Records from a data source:

Segment Open

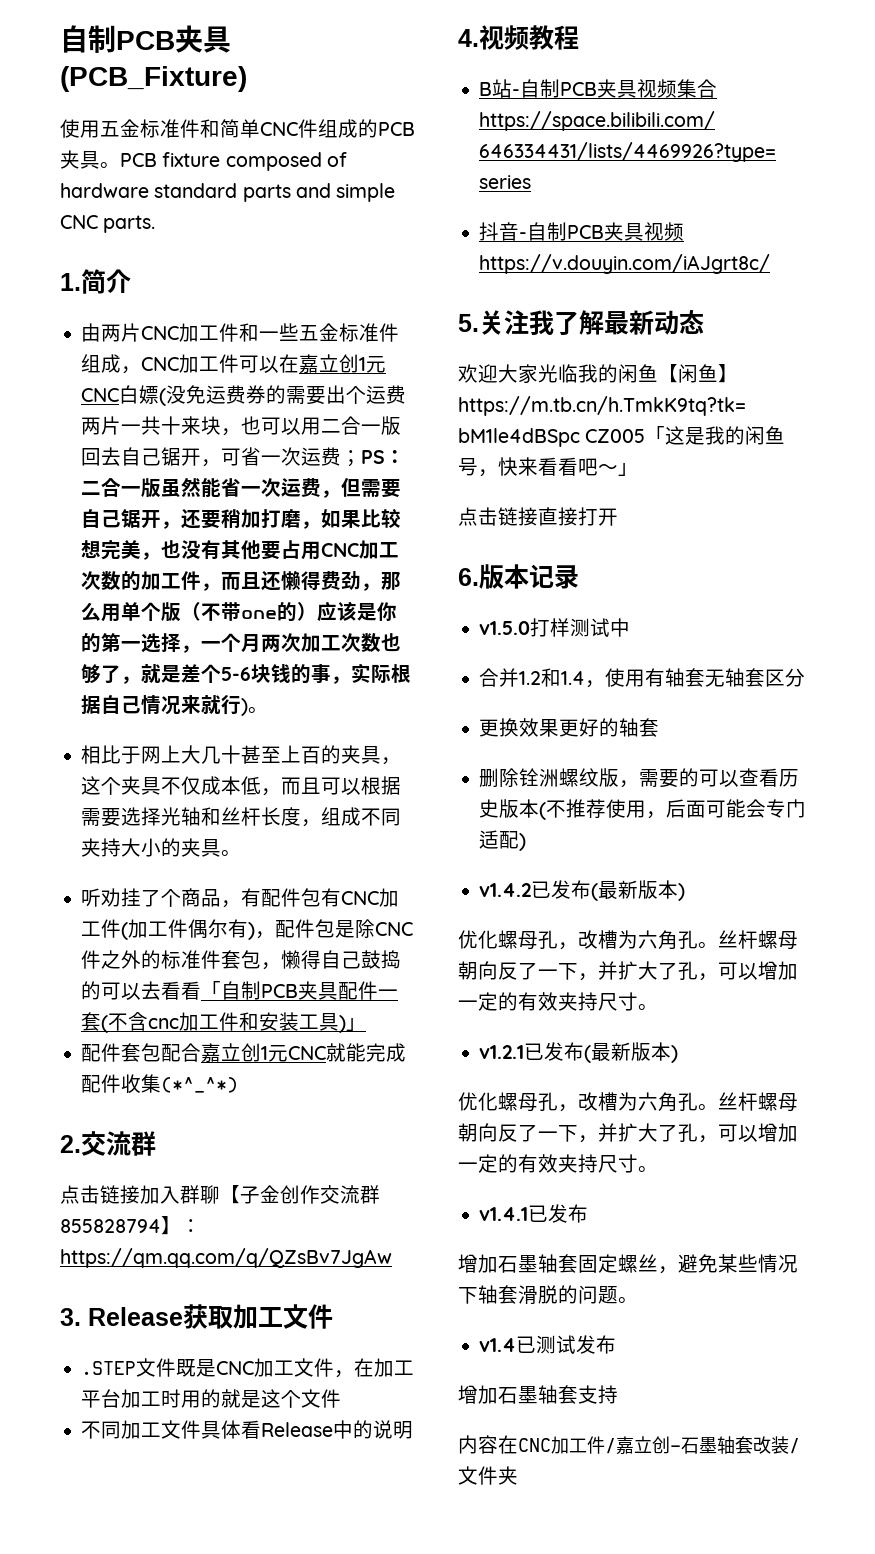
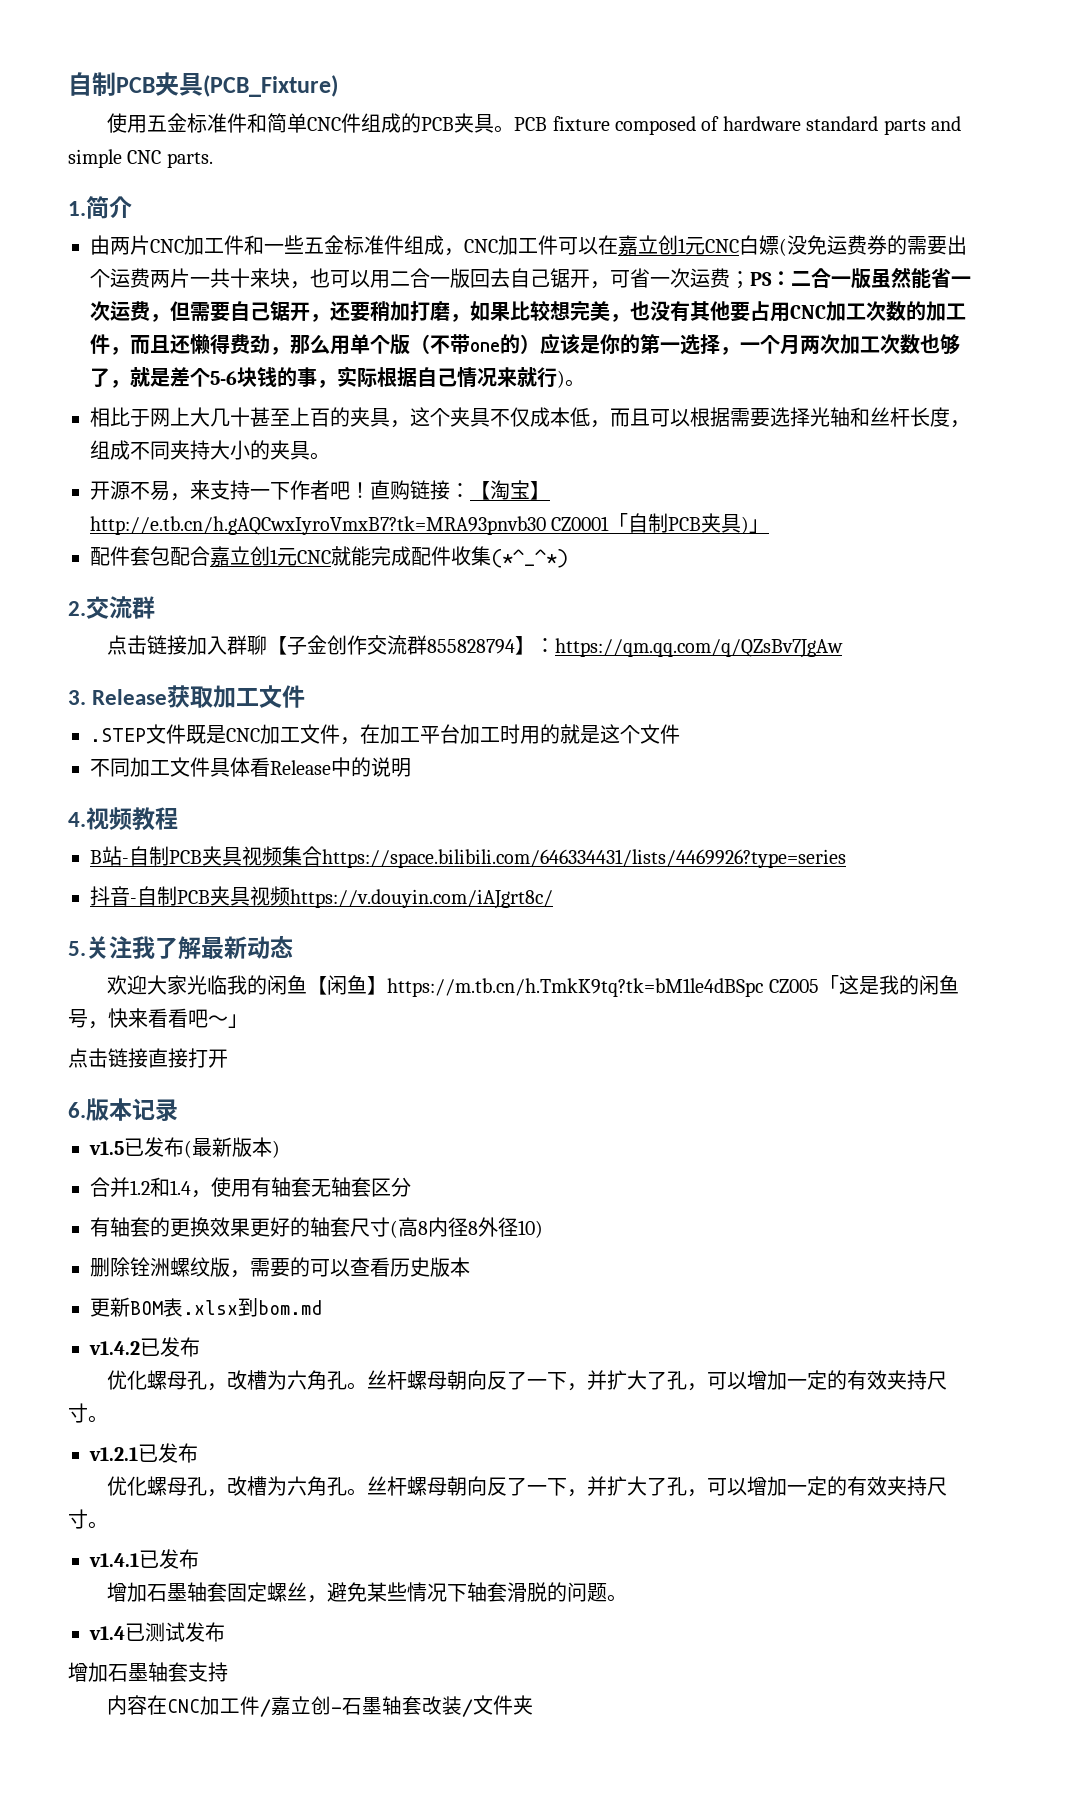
- 听劝挂了个商品，有配件包有CNC加工件(加工件偶尔有)，配件包是除CNC件之外的标准件套包，懒得自己鼓捣的可以去看看「自制PCB夹具配件一套(不含cnc加工件和安装工具)」
+ 开源不易，来支持一下作者吧！直购链接：【淘宝】http://e.tb.cn/h.gAQCwxIyroVmxB7?tk=MRA93pnvb30 CZ0001「自制PCB夹具)」
- v1.5.0打样测试中
+ v1.5已发布(最新版本)
- 更换效果更好的轴套
+ 有轴套的更换效果更好的轴套尺寸(高8内径8外径10)
- 删除铨洲螺纹版，需要的可以查看历史版本(不推荐使用，后面可能会专门适配)
+ 删除铨洲螺纹版，需要的可以查看历史版本
+ 更新BOM表.xlsx到bom.md
- v1.4.2已发布(最新版本)
+ v1.4.2已发布
- v1.2.1已发布(最新版本)
+ v1.2.1已发布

Segment Closed

What is needed here is an exact transcription of every record above, with images excluded.

> [Result of this exercise]
- 听劝挂了个商品，有配件包有CNC加工件(加工件偶尔有)，配件包是除CNC件之外的标准件套包，懒得自己鼓捣的可以去看看「自制PCB夹具配件一套(不含cnc加工件和安装工具)」
+ 开源不易，来支持一下作者吧！直购链接：【淘宝】http://e.tb.cn/h.gAQCwxIyroVmxB7?tk=MRA93pnvb30 CZ0001「自制PCB夹具)」
- v1.5.0打样测试中
+ v1.5已发布(最新版本)
- 更换效果更好的轴套
+ 有轴套的更换效果更好的轴套尺寸(高8内径8外径10)
- 删除铨洲螺纹版，需要的可以查看历史版本(不推荐使用，后面可能会专门适配)
+ 删除铨洲螺纹版，需要的可以查看历史版本
+ 更新BOM表.xlsx到bom.md
- v1.4.2已发布(最新版本)
+ v1.4.2已发布
- v1.2.1已发布(最新版本)
+ v1.2.1已发布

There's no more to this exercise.